What the exercise asks: Output exactly the lines from the one holding "Union bephie s" through the final line of the entries.

Information provided:
....

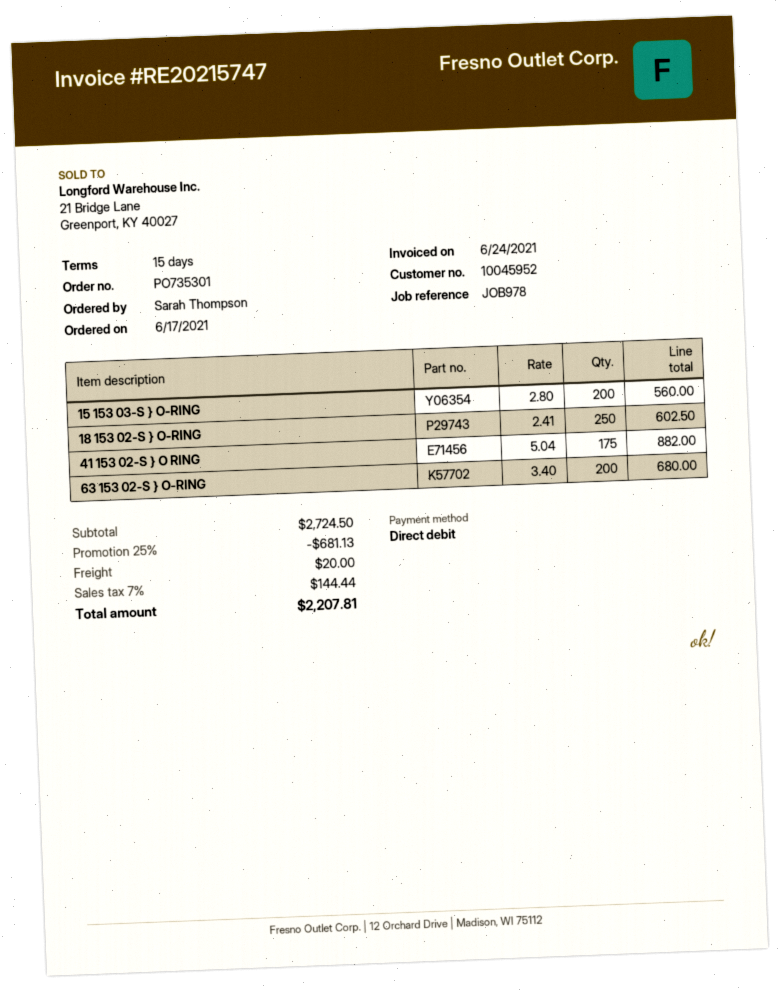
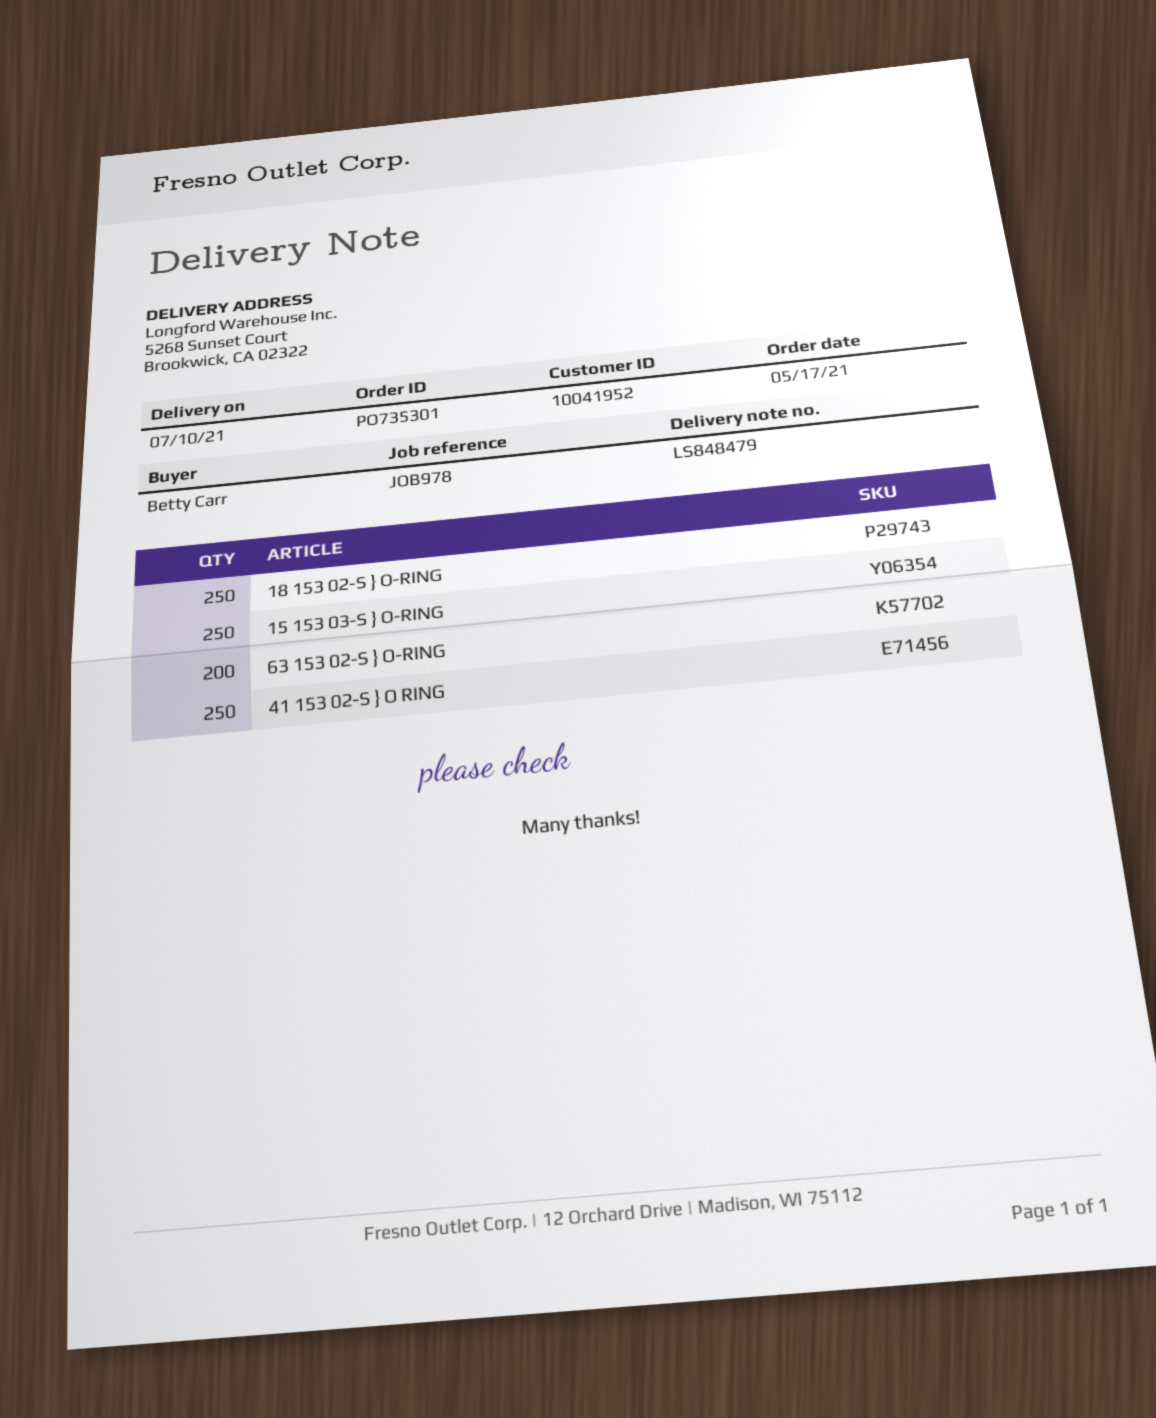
order date: 2021-06-17 -> 2021-05-17
customer number: 10045952 -> 10041952
ordered by: Sarah Thompson -> Betty Carr
15 153 03-S } O-RING: 200 -> 250
41 153 02-S } O RING: 175 -> 250

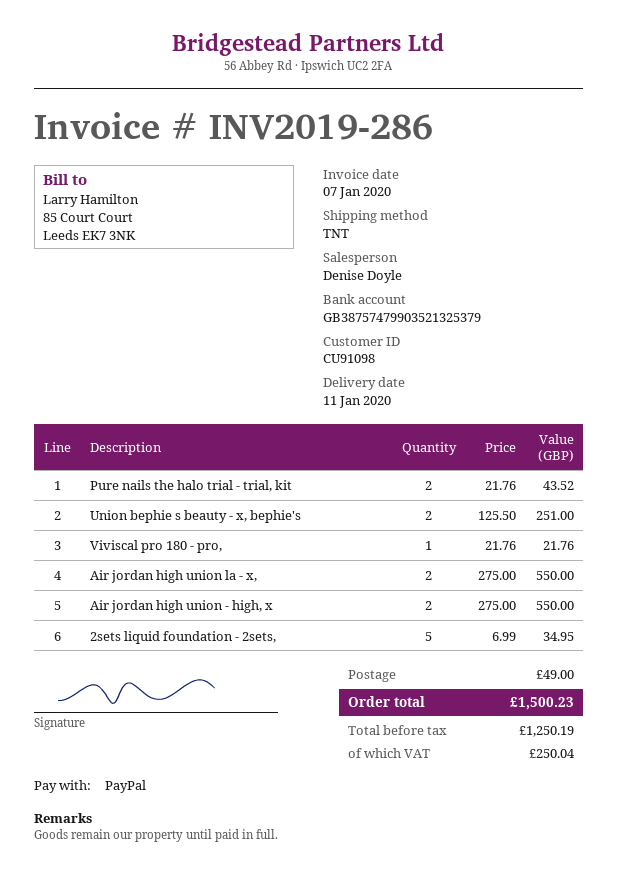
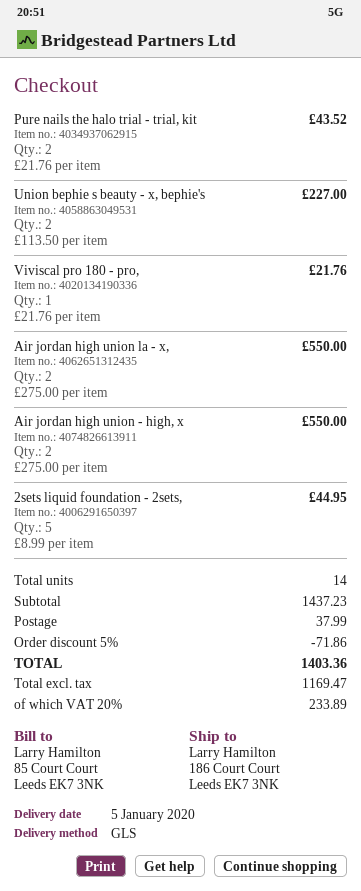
delivery date: 2020-01-11 -> 2020-01-05
shipping method: TNT -> GLS
Union bephie s beauty - x, bephie's: 2 x 125.50 = 251.00 -> 2 x 113.50 = 227.00
2sets liquid foundation - 2sets,: 5 x 6.99 = 34.95 -> 5 x 8.99 = 44.95
discount: none -> 5% = 71.86
shipping: 49.00 -> 37.99
net: 1250.19 -> 1169.47
tax: 250.04 -> 233.89
total: 1500.23 -> 1403.36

....

Response:
Union bephie s beauty - x, bephie's: 2 x 125.50 = 251.00 -> 2 x 113.50 = 227.00
2sets liquid foundation - 2sets,: 5 x 6.99 = 34.95 -> 5 x 8.99 = 44.95
discount: none -> 5% = 71.86
shipping: 49.00 -> 37.99
net: 1250.19 -> 1169.47
tax: 250.04 -> 233.89
total: 1500.23 -> 1403.36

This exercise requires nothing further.